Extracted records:
☆ ☆ ☆ ☆

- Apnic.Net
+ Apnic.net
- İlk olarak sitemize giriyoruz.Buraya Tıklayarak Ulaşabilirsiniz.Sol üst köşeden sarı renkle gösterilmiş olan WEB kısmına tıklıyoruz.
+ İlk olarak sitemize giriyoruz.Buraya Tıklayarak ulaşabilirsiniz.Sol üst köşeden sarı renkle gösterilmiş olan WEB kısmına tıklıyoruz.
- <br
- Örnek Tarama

☆ ☆ ☆ ☆

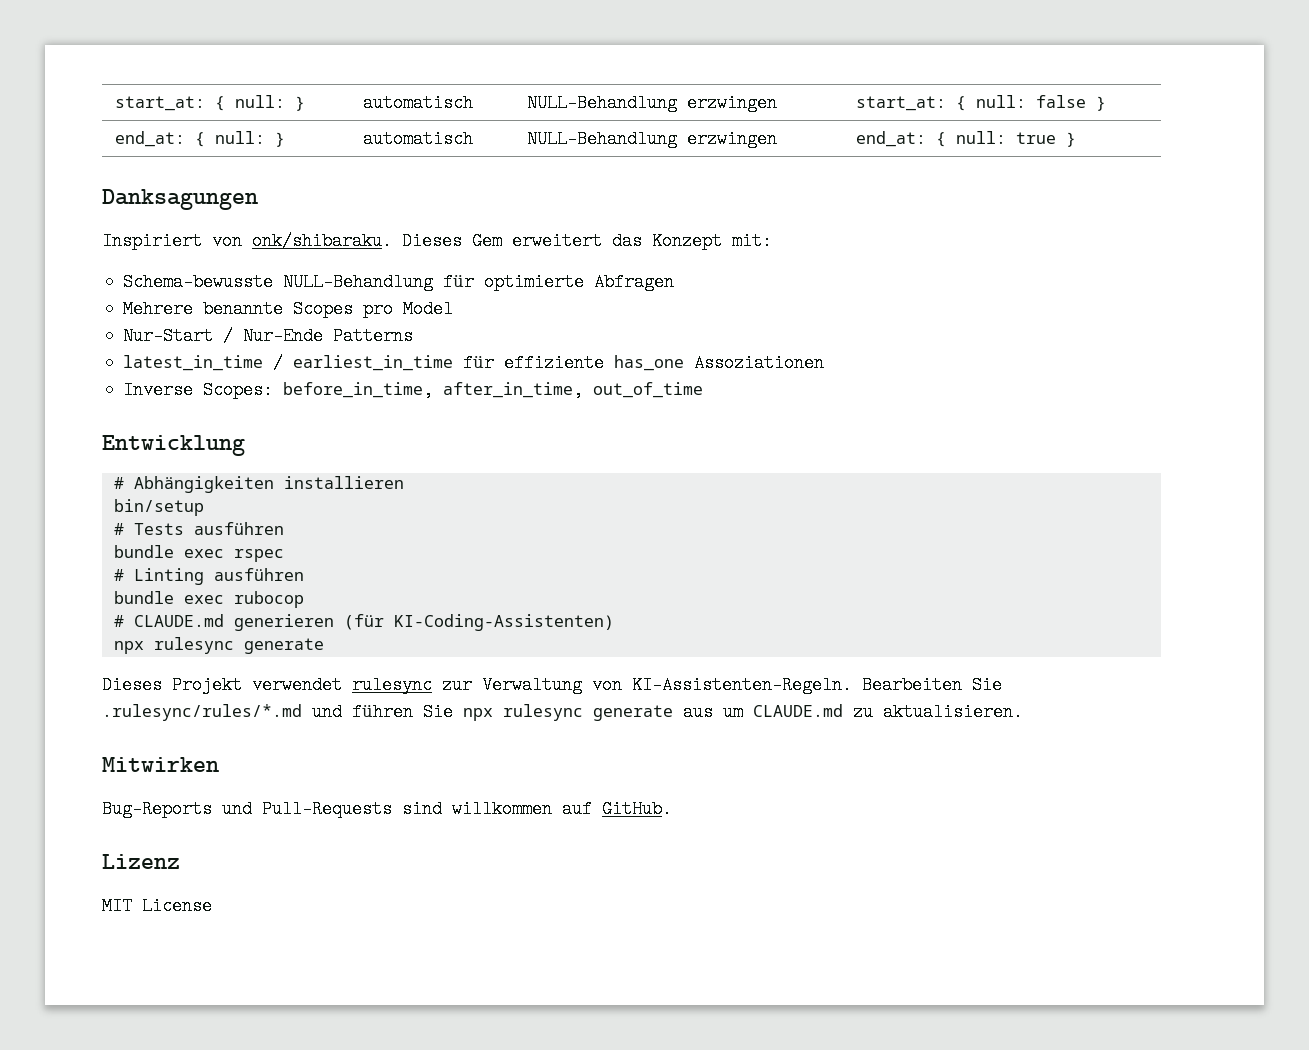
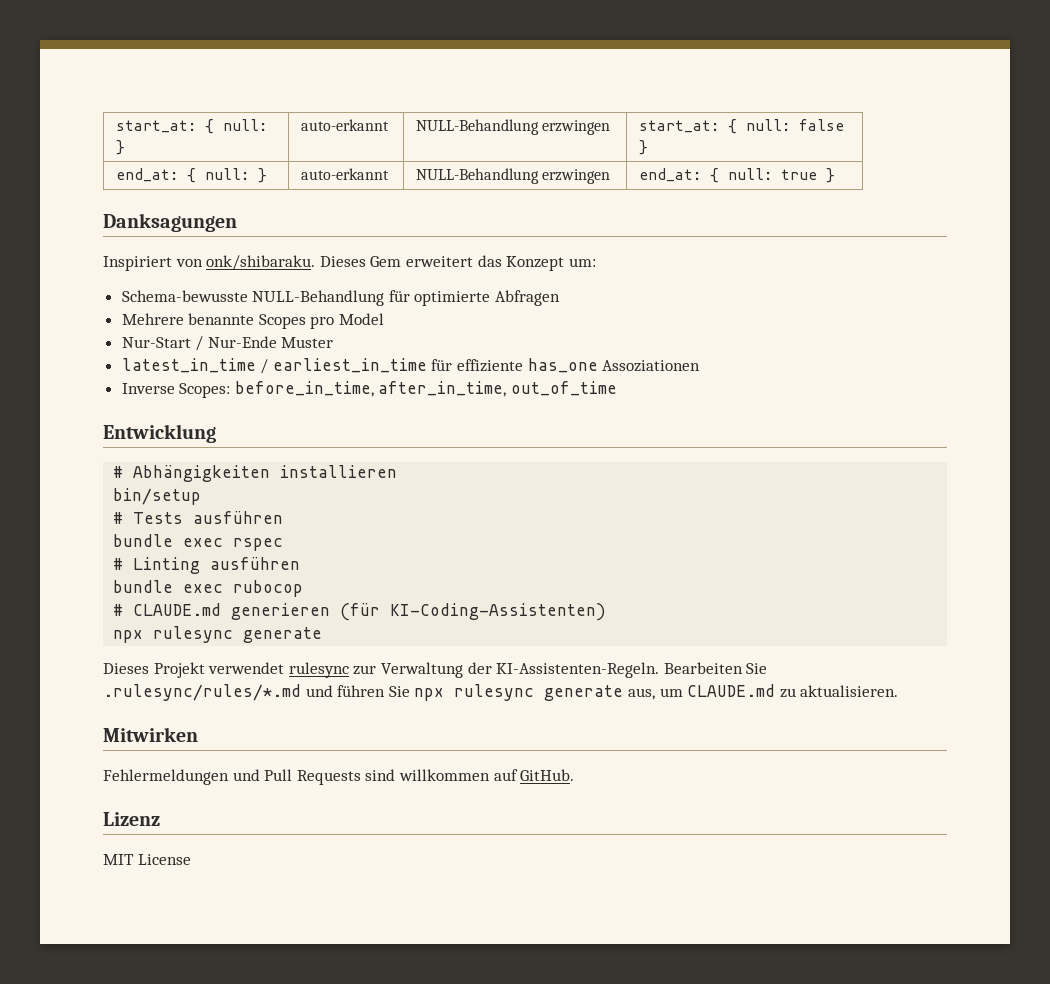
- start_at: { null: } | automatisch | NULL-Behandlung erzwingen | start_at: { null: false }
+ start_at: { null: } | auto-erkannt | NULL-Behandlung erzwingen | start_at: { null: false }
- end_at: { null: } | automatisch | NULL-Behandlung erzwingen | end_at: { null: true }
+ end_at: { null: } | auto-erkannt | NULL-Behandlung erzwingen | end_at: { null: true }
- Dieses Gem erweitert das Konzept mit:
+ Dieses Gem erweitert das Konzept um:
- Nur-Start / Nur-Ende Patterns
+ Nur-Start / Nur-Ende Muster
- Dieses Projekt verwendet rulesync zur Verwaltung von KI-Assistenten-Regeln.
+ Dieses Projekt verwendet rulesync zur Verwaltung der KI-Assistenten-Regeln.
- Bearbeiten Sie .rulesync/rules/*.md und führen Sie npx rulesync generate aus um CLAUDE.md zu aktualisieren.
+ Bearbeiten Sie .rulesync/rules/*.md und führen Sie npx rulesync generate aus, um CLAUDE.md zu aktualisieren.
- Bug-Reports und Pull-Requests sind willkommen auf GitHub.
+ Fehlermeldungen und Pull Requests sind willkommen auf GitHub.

☆ ☆ ☆ ☆

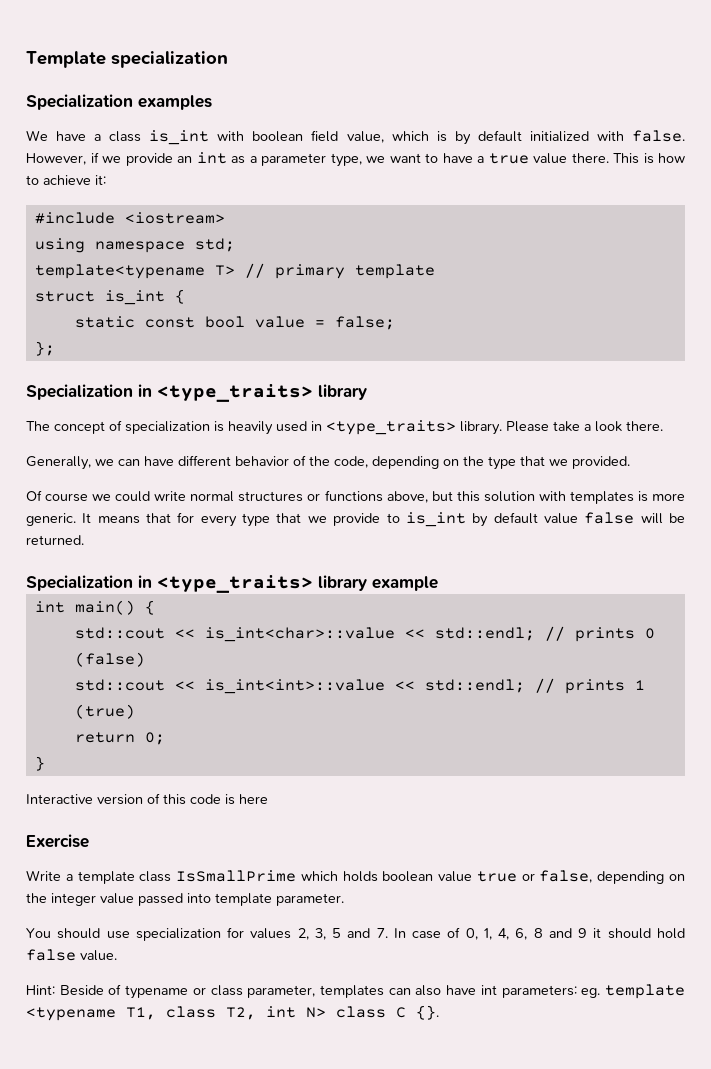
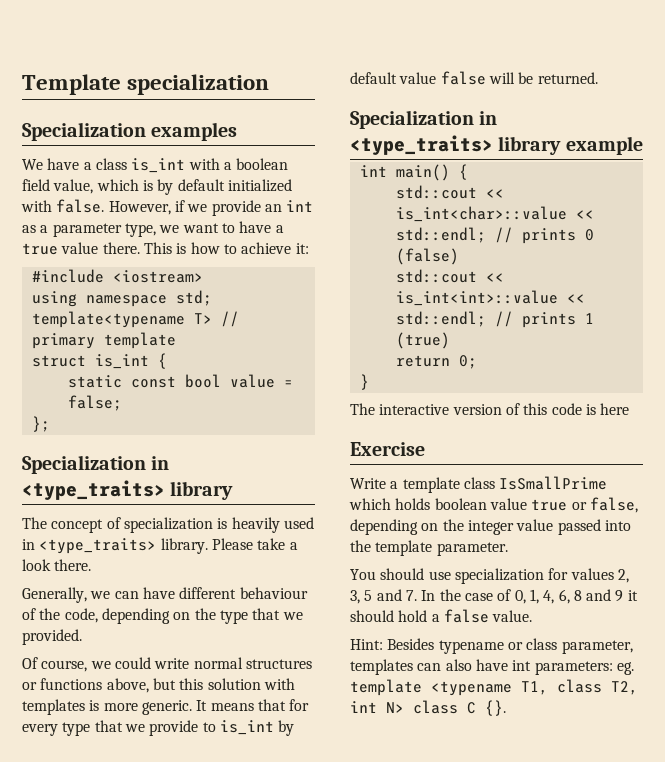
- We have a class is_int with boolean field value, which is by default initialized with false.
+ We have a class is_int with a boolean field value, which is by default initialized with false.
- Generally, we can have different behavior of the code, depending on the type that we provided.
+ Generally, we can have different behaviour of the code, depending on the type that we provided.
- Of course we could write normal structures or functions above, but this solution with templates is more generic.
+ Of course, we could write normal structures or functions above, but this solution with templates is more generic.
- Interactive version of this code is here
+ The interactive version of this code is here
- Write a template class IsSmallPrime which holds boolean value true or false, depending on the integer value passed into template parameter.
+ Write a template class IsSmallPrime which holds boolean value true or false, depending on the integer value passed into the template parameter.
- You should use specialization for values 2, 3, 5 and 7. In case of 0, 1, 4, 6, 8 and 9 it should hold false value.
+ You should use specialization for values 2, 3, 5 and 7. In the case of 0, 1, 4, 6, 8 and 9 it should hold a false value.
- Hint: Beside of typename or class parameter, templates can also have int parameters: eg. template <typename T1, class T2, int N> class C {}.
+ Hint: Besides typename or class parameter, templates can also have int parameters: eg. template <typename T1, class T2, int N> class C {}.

☆ ☆ ☆ ☆

* **What the task asks**:
Of the lines above, retype only those from the line containing "- Nur-Start / Nur-Ende Patterns" through the line containing "- Bug-Reports und", including both, exactly.

* **Result**:
- Nur-Start / Nur-Ende Patterns
+ Nur-Start / Nur-Ende Muster
- Dieses Projekt verwendet rulesync zur Verwaltung von KI-Assistenten-Regeln.
+ Dieses Projekt verwendet rulesync zur Verwaltung der KI-Assistenten-Regeln.
- Bearbeiten Sie .rulesync/rules/*.md und führen Sie npx rulesync generate aus um CLAUDE.md zu aktualisieren.
+ Bearbeiten Sie .rulesync/rules/*.md und führen Sie npx rulesync generate aus, um CLAUDE.md zu aktualisieren.
- Bug-Reports und Pull-Requests sind willkommen auf GitHub.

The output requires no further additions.